▶ SUPPLIED INFORMATION
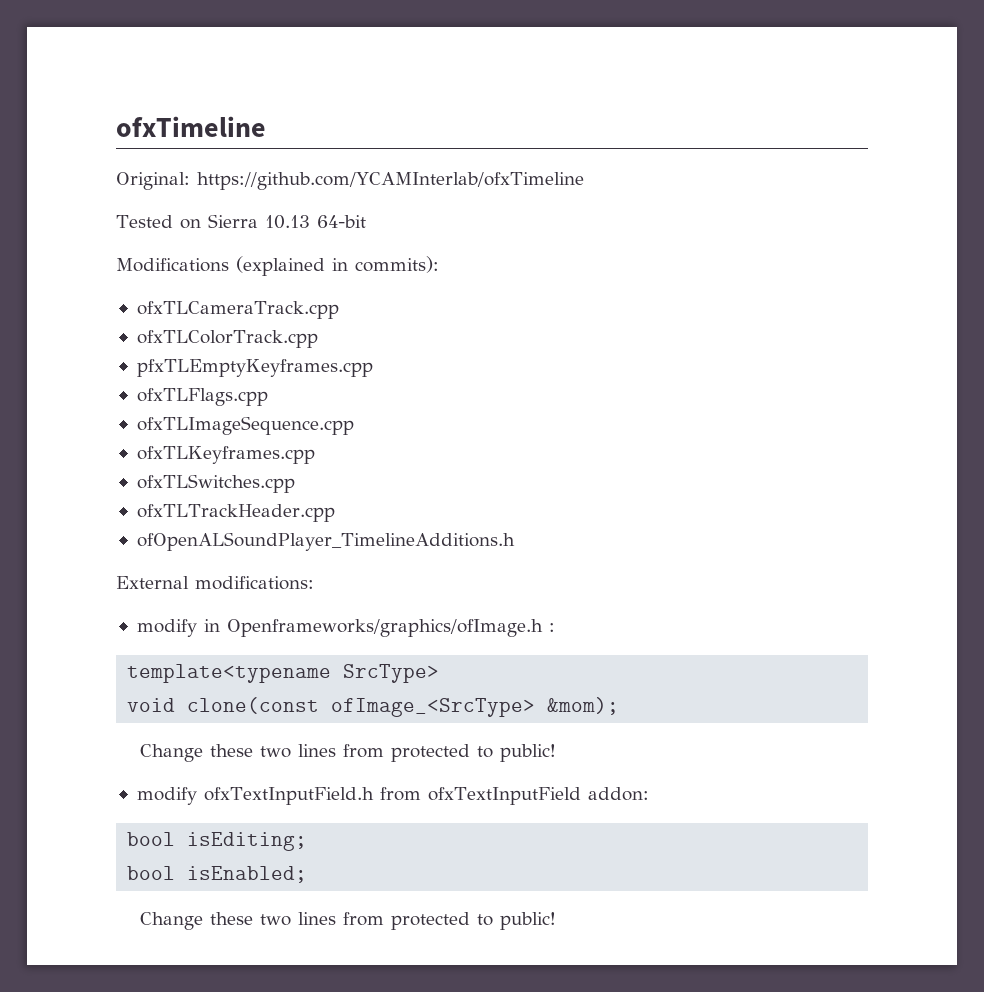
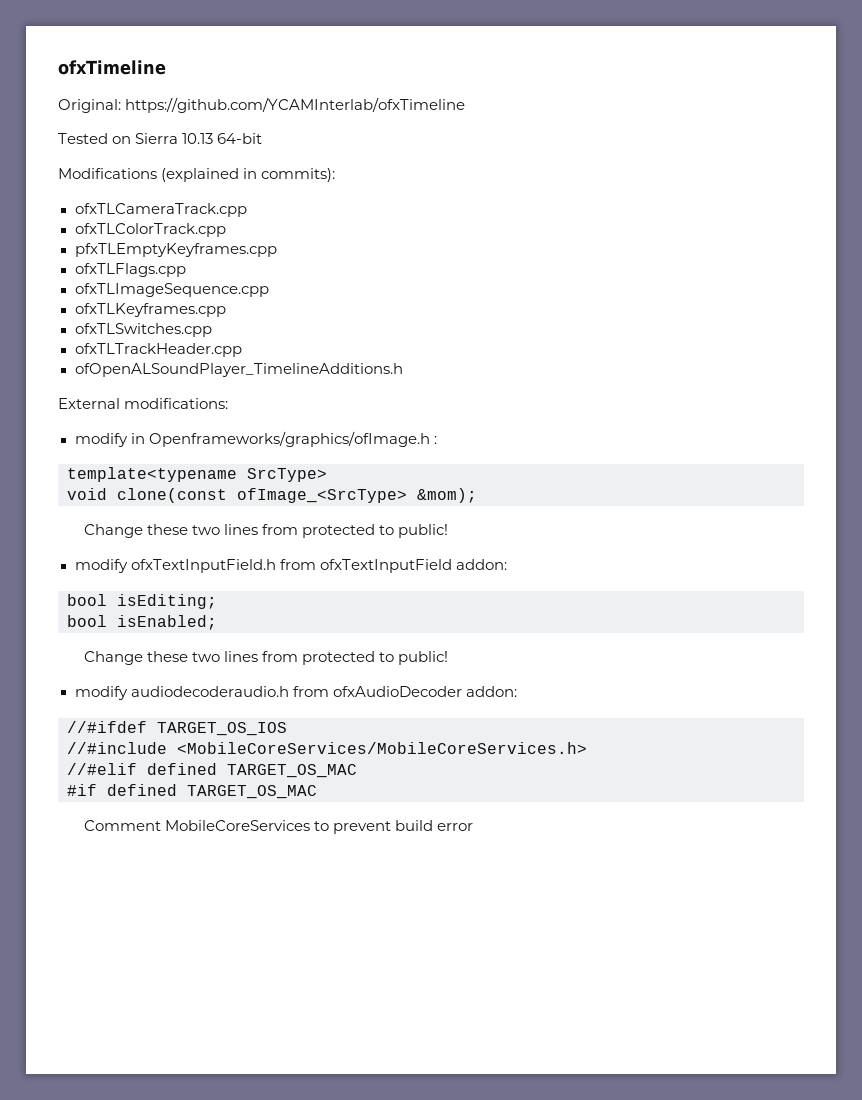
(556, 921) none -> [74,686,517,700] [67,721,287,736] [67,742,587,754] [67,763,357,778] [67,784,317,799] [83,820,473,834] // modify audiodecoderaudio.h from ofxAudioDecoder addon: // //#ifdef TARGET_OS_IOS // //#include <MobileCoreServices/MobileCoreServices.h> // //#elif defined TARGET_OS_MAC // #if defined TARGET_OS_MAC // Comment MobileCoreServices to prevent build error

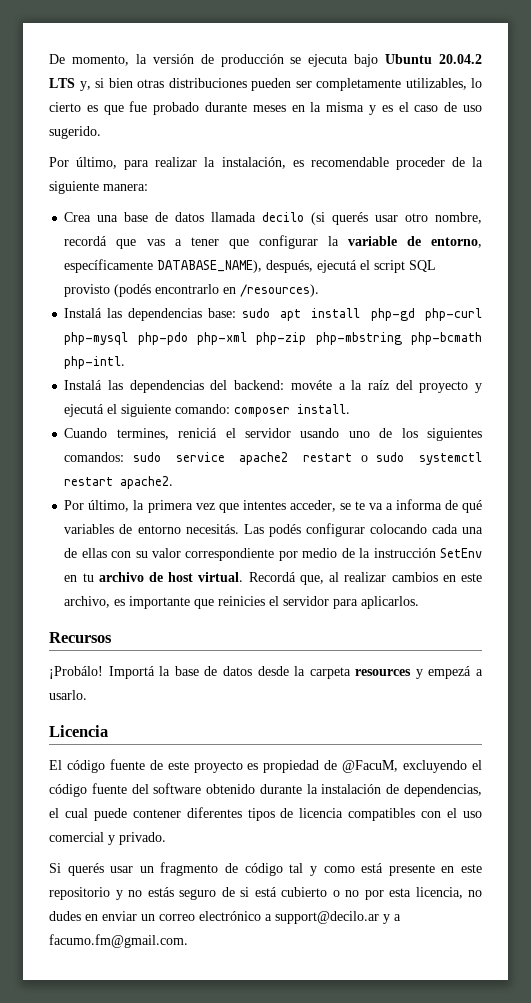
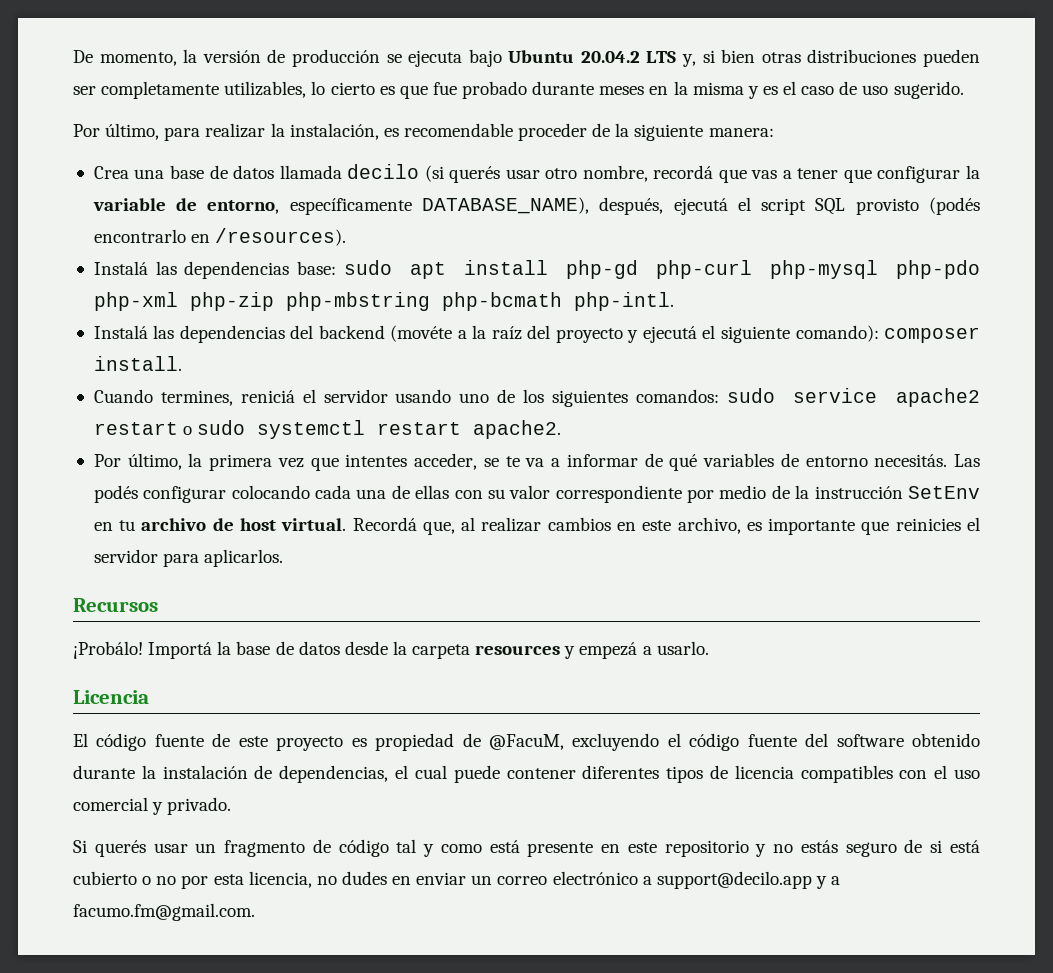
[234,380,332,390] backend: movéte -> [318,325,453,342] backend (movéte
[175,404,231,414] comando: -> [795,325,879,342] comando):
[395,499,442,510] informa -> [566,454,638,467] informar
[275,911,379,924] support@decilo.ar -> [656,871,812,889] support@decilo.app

▶ WORK TO BE COMPLETED
Each record should be quoted exactly, with the images omitted.

▶ ANSWER BOX
(556, 921) none -> [74,686,517,700] [67,721,287,736] [67,742,587,754] [67,763,357,778] [67,784,317,799] [83,820,473,834] // modify audiodecoderaudio.h from ofxAudioDecoder addon: // //#ifdef TARGET_OS_IOS // //#include <MobileCoreServices/MobileCoreServices.h> // //#elif defined TARGET_OS_MAC // #if defined TARGET_OS_MAC // Comment MobileCoreServices to prevent build error

[234,380,332,390] backend: movéte -> [318,325,453,342] backend (movéte
[175,404,231,414] comando: -> [795,325,879,342] comando):
[395,499,442,510] informa -> [566,454,638,467] informar
[275,911,379,924] support@decilo.ar -> [656,871,812,889] support@decilo.app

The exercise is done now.